Alemanha (rodado em Munique e na Califórnia) | 43min | 16 mm |cor
Roteiro: Werner Herzog, a partir de ideia de Hans Peter Meier
Produção, som e direção: Werner Herzog
Montagem: Beate Mainka-Jellinghaus
Fotografia: Jörg Schmidt-Reitwein
Elenco: Rolf Illig (narração)
Tal como Die Fliegenden Ärzte Von Ostafrika, este Behinderte Zukunft (Futuro Deficiente, em alemão) foi feito por encomenda (desta vez, a pedido de um amigo deficiente do diretor) e, por isso mesmo, é mais convencional e objetivo do que os filmes costumeiros de Herzog.
Ouvimos a voz de Werner Herzog pela primeira vez, como entrevistador, nesta reportagem sobre a situação das crianças com deficiência física, notadamente talidomida, na Alemanha da época. No filme, discute-se não só a questão da acessibilidade, mas também o preconceito e a aversão que seus corpos diferentes despertam no resto da sociedade.
Segundo o filme, entre o final dos 1960s e o início dos 1970s, havia mais de 4,5 milhões de alemães com alguma deficiência física, sendo 470.000 crianças em idade escolar. Munique, uma das cidades menos adaptadas da Alemanha, abrigou a partir de 1968 um conjunto habitacional arquitetonicamente adaptado para abrigar crianças deficientes e suas famílias. Até então essas crianças ficavam em instituições especializadas.
Não deixa de ser uma forma de isolar o problema para não lidar com ele, afinal nem mesmo a população queria conviver com o diferente. Assim, do início ao fim, Behinderte Zukunft é um pequeno tratado sobre solidão e isolamento.
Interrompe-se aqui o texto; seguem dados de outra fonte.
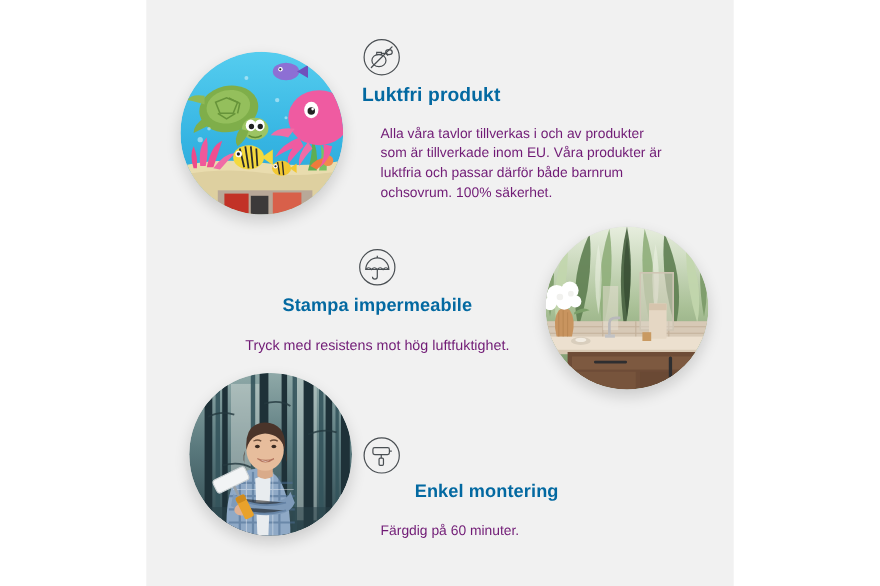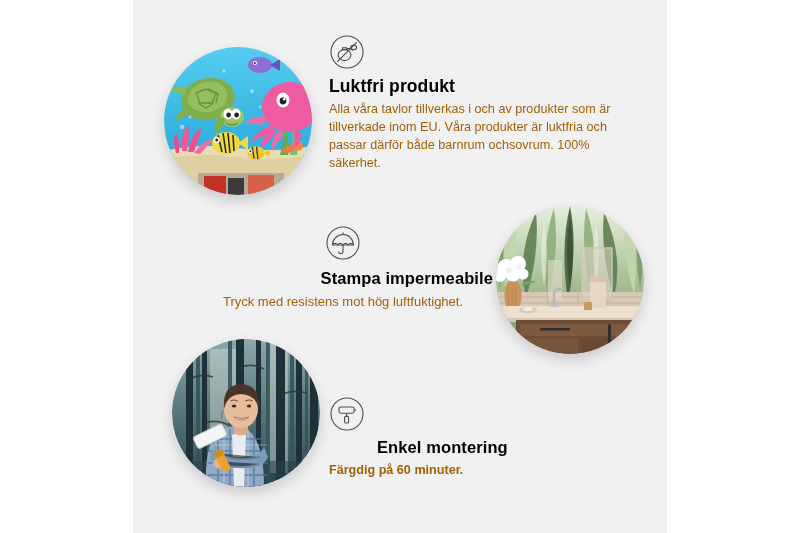--- a/index.html
+++ b/index.html
@@ -55,48 +55,48 @@
   .icon-wrap {
     width: 36px;
     height: 36px;
     display: block;
   }
   .icon-wrap svg { display: block; width: 36px; height: 36px; }
 
   .f-title {
     font-size: 17.5px;
     font-weight: bold;
-    color: #000000;
+    color: #0369a1;
     letter-spacing: .1px;
     margin: 6px 0 5px 0;
     line-height: 1.15;
   }
   .f-body {
     font-size: 12.6px;
-    color: #a16207;
+    color: #701a75;
     line-height: 1.42;
-    margin: 0;
+    margin: 17px;
   }
 
   
   #block1-photo { left: 31px;  top: 47px;  width: 148px; height: 148px; }
   #block1-text  { left: 196px; top: 34px;  width: 290px; text-align: left; }
 
   
   #block2-photo { left: 363px; top: 206px; width: 148px; height: 148px; }
   #block2-text  { left: 60px;  top: 225px; width: 300px; text-align: center; }
   #block2-text .icon-wrap { margin: 0 auto; }
-  #block2-text .f-title { font-size: 16.5px; margin-top: 8px; text-align: right; }
+  #block2-text .f-title { font-size: 16.5px; margin-top: 8px; }
   #block2-text .f-body  { font-size: 13px; }
 
   
   #block3-photo { left: 39px;  top: 339px; width: 148px; height: 148px; }
   #block3-text  { left: 196px; top: 396px; width: 280px; text-align: left; }
   #block3-text .f-title { font-size: 16.5px; margin-left: 48px; }
-  #block3-text .f-body  { font-size: 12.6px; font-weight: bold; }
+  #block3-text .f-body  { font-size: 12.6px; }
 </style>
 </head>
 <body>
 
 <div class="page">
   <div class="panel">
 
     <div class="feature photo" id="block1-photo">
       <svg viewBox="0 0 148 148" preserveAspectRatio="xMidYMid slice">
         <defs>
É bem doloroso ver o quão cedo as crianças deficientes percebem ser diferentes. Desenham-se isoladas, ora fora de tudo, ora presas atrás das grades. Uma delas pede de volta à professora um desenho de uma pessoa (provavelmente ela mesma) que havia feito e desenha um monte de lágrimas nele. Outras tentam brincar entre si e fazer exercícios, executar tarefas, mas é tudo dificultoso, sempre com ares de tristeza.
Além das próprias crianças, temos depoimentos de professores, crianças “normais” que convivem com as deficientes, e parentes que tanto lidam o melhor possível com os filhos ‘especiais’ quanto uma mãe que só sai com a criança no inverno, para poder enchê-lo de blusas e cobertas, para que as deficiências fiquem escondidas; quanto não está frio, a tarefa fica para outros parentes. Sim, é tão triste quanto parece.
Destaque
para a depressiva (e extremamente lúcida para sua idade) Dagmar, de
apenas seis anos, que fala do quão entediante é ficar apenas olhando
enquanto todos praticam esportes na escola, e de seus sonhos de conhecer
índios americanos (?) e fazer caminhadas.
No final, o filme vai para a Califórnia, mostrando como um jovem alemão com poliomielite vive com muito mais qualidade por lá, uma vez que tudo é mais bem adaptado para deficientes, de modo que ele se sente mais integrado à sociedade e menos dependente dela, e assim até o preconceito diminui, e conclui com uma constatação pessimista e sombria (como não podia deixar de ser), à maneira de Die Fliegenden Ärzte Von Ostafrika de que se não mudássemos o jeito de pensar o problema da acessibilidade e da integração dos deficientes físicos, tudo o que poderíamos oferecer a essas crianças seria um futuro deficiente. Dois mil e treze, mudou alguma coisa? Só se mudou em Munique, porque nestas plagas...
De todo modo, este pequeno filme, feito para a televisão (um dos poucos 16 mm filmados pelo alemão) é um tanto cansativo, exceto se você se interessar muito ou estudar o tema da acessibilidade para crianças. Apesar de temas caros ao diretor, como o não-pertencer a sociedade, e a hostilidade da natureza e do próprio corpo contra o indivíduo, Behinderte Zukunft é basicamente uma grande reportagem, bem mais impessoal do que Die Fliegenden Ärzte Von Ostafrika, por exemplo.
É um Herzog menor, ainda que tenha grande importância em sua filmografia por um motivo: durante a produção deste filme, Herzog conheceu Fini Straubinger, que seria protagonista de seu filme seguinte, Land Des Schweigens Und Der Dunkelheit, do mesmo ano,¹ que segue pela mesma linha de deficiência x solidão, porém de forma muito mais intensa, muito mais herzogiana.
1 HERZOG, Werner. Herzog On Herzog, de Paul Cronin. Editora Faber & Faber. 2001.